Take each line of the listing that has the string "ability" and report it.
╭──
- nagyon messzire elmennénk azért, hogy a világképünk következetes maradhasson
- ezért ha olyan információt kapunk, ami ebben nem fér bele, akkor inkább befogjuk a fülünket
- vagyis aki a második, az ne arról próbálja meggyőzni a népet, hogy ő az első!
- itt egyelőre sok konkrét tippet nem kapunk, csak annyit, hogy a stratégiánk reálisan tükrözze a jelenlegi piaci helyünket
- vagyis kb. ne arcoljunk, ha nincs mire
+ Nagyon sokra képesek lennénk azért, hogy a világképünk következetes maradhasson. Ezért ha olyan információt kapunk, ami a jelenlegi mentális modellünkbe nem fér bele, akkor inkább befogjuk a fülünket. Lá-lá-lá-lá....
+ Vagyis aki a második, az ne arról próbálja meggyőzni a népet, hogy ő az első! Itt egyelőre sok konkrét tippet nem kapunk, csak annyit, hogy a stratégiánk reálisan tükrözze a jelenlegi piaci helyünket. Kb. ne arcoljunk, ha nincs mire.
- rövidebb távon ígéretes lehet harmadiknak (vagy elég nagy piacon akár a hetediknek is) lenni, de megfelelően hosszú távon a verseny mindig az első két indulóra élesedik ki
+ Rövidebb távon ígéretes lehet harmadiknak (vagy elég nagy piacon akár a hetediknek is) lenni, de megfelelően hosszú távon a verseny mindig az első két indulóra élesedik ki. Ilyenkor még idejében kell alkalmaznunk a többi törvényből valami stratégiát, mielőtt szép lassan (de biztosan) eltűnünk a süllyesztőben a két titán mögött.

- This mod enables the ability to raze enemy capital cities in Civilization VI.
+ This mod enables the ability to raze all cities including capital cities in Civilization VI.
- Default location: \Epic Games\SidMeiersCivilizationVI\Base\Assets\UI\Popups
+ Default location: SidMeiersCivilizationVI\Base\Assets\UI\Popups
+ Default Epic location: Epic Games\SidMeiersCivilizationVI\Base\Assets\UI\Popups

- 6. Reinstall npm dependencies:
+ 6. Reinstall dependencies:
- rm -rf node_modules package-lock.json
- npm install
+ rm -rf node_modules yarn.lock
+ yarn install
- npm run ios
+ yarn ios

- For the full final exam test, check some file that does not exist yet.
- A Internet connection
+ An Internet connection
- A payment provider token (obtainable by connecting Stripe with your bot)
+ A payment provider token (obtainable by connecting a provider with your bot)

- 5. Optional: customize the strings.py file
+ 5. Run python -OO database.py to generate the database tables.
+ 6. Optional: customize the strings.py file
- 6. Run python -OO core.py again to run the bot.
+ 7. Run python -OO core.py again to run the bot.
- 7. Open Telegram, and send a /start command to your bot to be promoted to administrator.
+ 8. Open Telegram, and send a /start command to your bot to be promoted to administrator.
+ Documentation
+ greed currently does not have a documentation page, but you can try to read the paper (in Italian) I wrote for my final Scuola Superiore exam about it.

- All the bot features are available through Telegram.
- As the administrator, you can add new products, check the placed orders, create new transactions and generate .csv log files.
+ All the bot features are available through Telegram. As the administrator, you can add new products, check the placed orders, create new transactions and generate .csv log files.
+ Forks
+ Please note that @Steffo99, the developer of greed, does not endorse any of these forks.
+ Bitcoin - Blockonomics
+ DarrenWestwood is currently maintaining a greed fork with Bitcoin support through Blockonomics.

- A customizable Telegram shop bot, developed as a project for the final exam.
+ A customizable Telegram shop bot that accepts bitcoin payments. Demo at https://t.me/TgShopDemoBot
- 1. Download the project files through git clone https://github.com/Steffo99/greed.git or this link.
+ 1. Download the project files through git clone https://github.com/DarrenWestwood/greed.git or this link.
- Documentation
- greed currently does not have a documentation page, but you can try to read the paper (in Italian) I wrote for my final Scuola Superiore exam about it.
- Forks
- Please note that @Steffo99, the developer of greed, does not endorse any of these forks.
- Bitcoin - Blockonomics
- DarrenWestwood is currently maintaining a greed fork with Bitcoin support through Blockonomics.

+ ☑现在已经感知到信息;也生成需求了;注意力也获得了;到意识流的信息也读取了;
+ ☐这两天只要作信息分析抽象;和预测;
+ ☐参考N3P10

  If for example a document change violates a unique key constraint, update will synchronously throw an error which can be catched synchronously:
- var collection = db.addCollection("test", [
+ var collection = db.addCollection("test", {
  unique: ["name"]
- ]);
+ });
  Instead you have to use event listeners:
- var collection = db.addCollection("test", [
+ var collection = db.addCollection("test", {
╰──
> [Output for this task]
- This mod enables the ability to raze enemy capital cities in Civilization VI.
+ This mod enables the ability to raze all cities including capital cities in Civilization VI.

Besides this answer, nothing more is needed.